#### EXERCISE INPUTS
BEGIN

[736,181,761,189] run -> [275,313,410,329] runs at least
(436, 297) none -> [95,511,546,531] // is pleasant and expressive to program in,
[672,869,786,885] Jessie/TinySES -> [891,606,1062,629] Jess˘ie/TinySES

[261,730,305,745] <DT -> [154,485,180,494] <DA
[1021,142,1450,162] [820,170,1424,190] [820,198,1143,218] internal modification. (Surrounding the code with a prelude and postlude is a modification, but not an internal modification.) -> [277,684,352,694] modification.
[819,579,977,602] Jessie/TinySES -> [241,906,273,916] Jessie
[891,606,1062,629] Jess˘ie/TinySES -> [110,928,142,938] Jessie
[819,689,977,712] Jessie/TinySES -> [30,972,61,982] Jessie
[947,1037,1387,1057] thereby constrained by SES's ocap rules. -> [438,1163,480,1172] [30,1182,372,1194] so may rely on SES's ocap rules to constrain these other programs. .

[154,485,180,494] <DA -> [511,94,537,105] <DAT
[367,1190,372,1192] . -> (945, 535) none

END
BEGIN

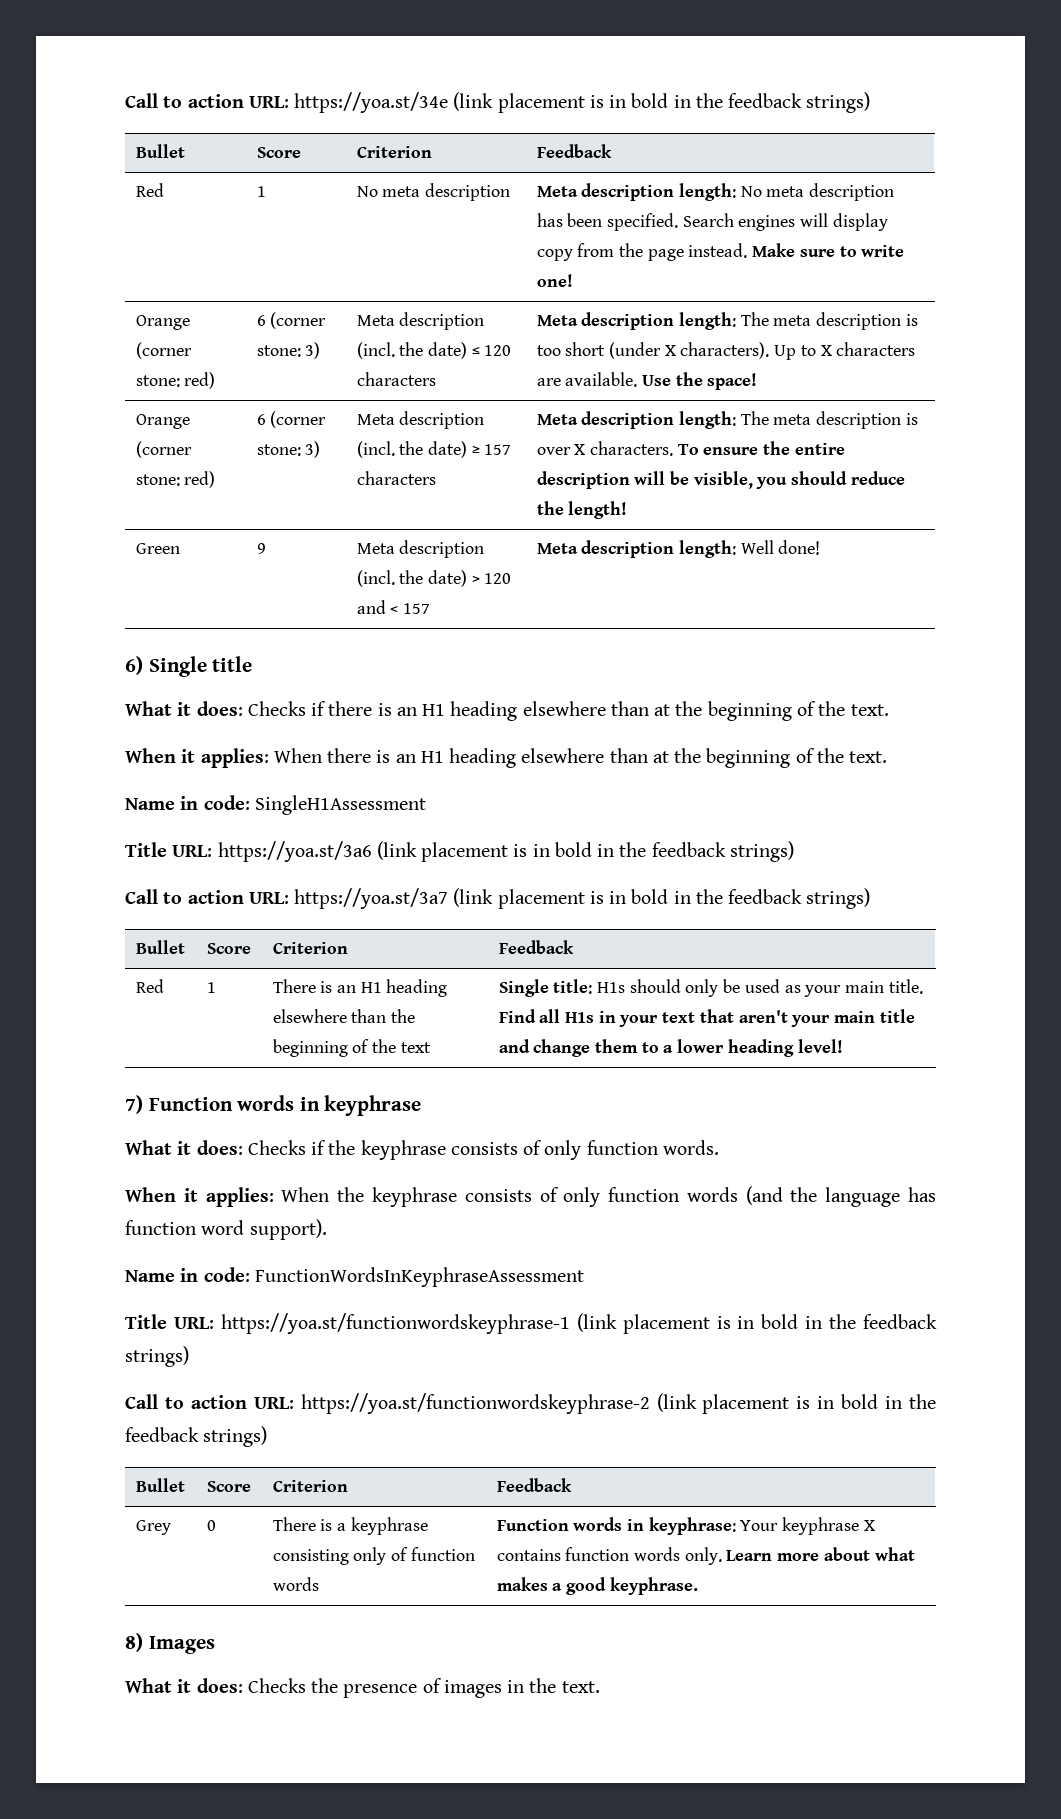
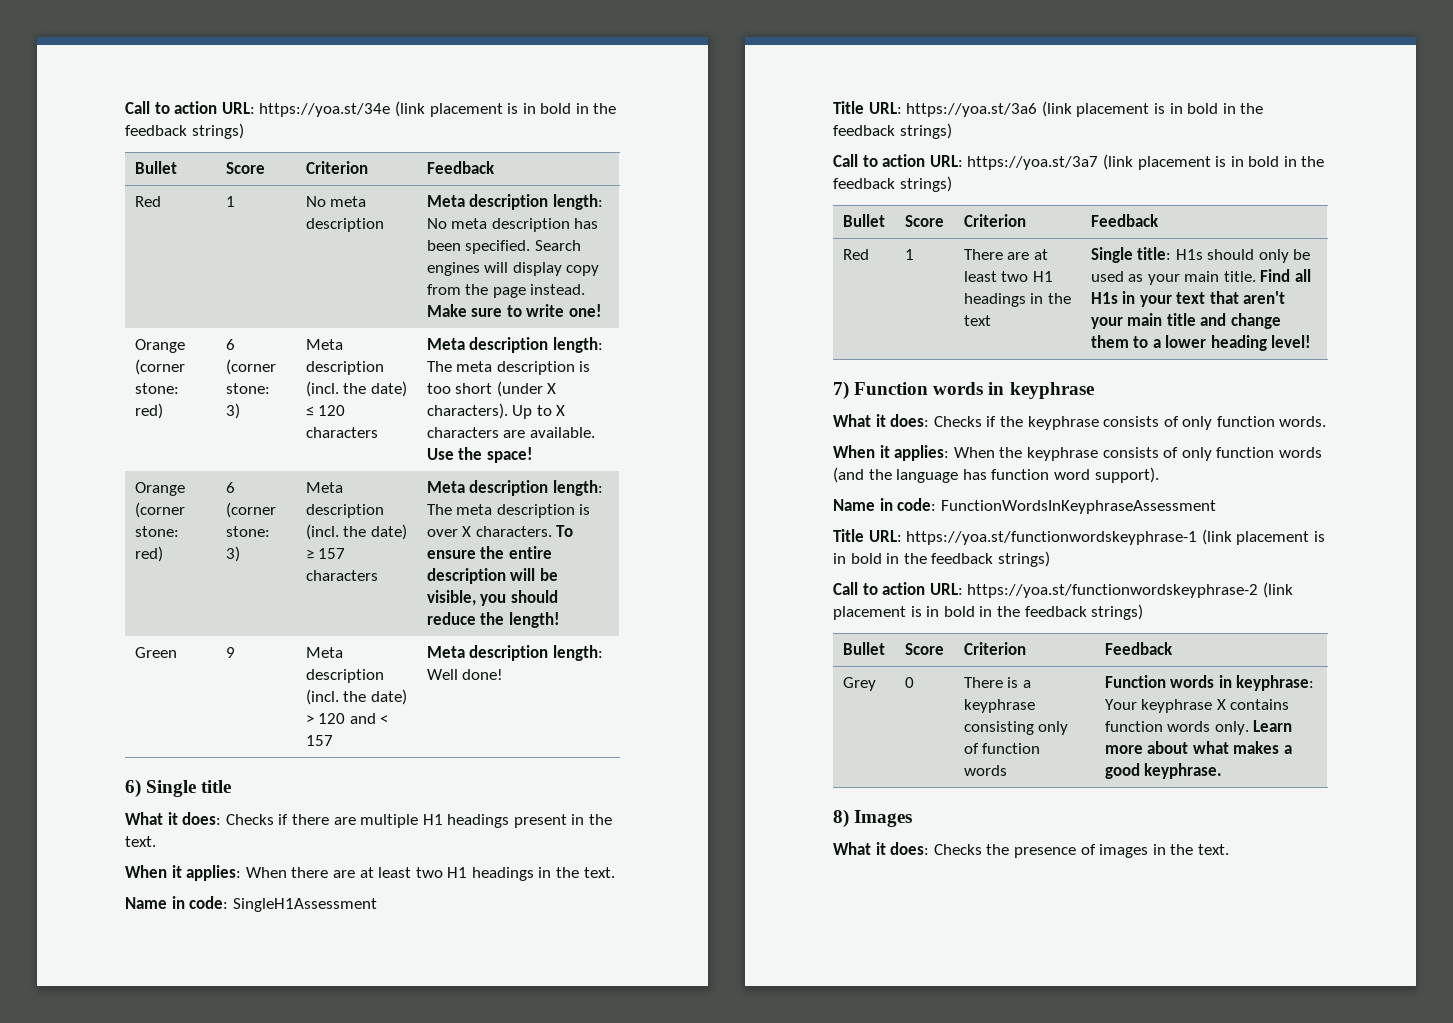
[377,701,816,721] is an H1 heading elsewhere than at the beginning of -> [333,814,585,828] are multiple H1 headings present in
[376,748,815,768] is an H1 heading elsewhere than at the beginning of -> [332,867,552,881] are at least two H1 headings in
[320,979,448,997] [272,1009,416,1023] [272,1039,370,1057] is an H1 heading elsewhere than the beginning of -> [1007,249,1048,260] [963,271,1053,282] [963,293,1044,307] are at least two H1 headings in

END
BEGIN

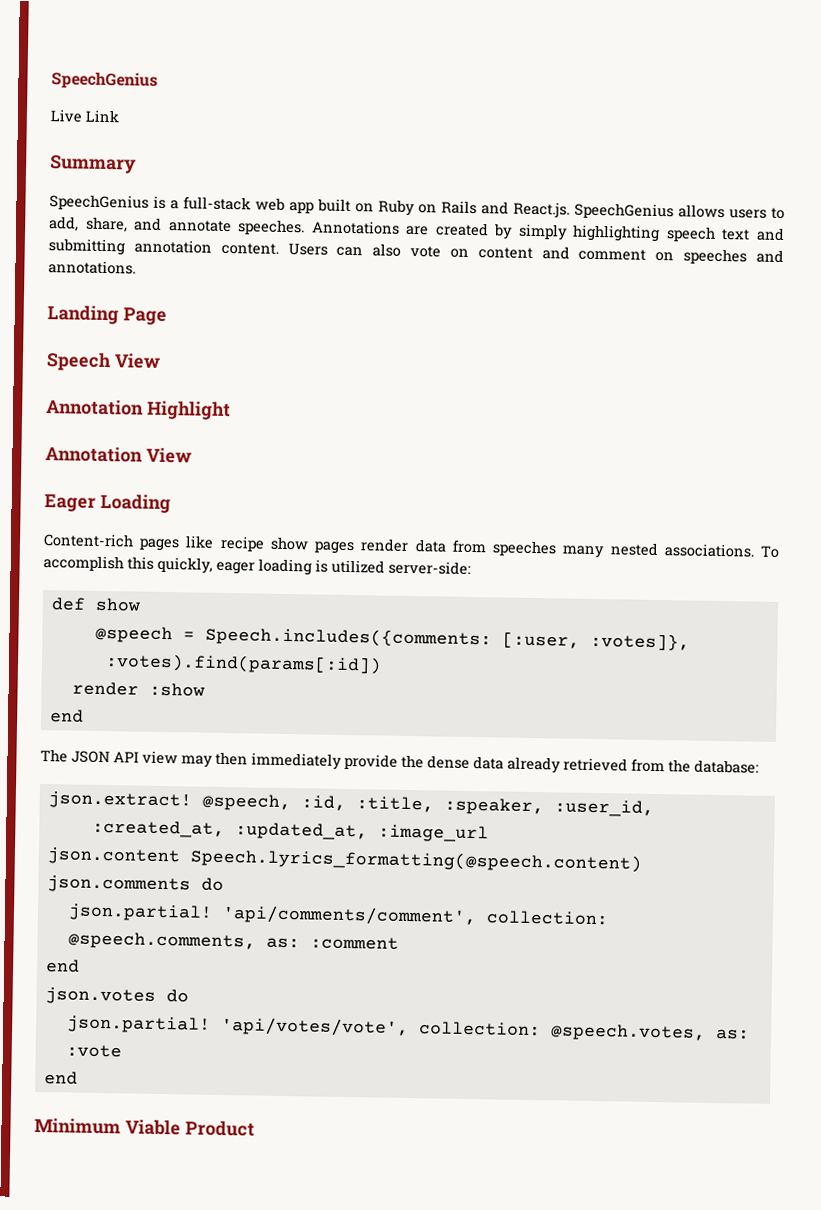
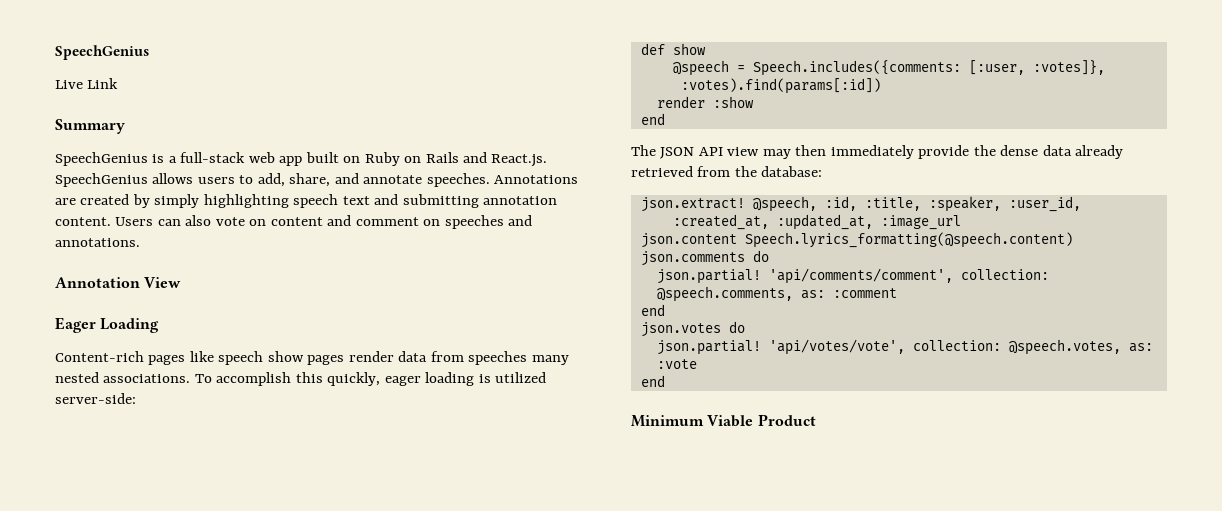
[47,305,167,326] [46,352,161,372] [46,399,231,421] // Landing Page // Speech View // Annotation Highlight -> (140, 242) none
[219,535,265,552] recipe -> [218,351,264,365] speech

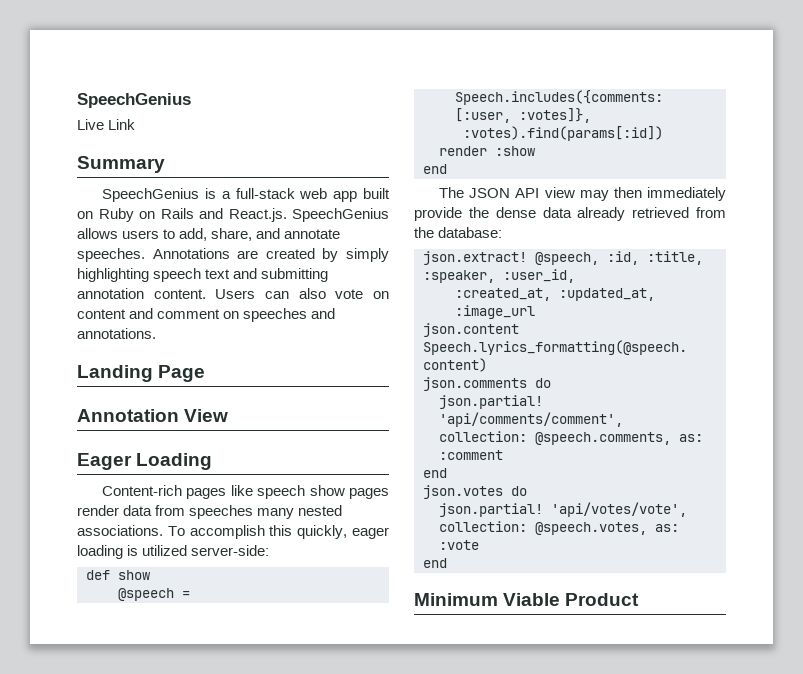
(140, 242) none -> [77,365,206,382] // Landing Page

END

#### TASK ITEM
Since only part of the listing is wanted, copy exactly the lines from the one holding "[376,748,815,768] is an" to the one holding "[320,979,448,997] [272,1009,416,1023] [272,1039,370,1057]", both included.

#### OUTPUT BELOW
[376,748,815,768] is an H1 heading elsewhere than at the beginning of -> [332,867,552,881] are at least two H1 headings in
[320,979,448,997] [272,1009,416,1023] [272,1039,370,1057] is an H1 heading elsewhere than the beginning of -> [1007,249,1048,260] [963,271,1053,282] [963,293,1044,307] are at least two H1 headings in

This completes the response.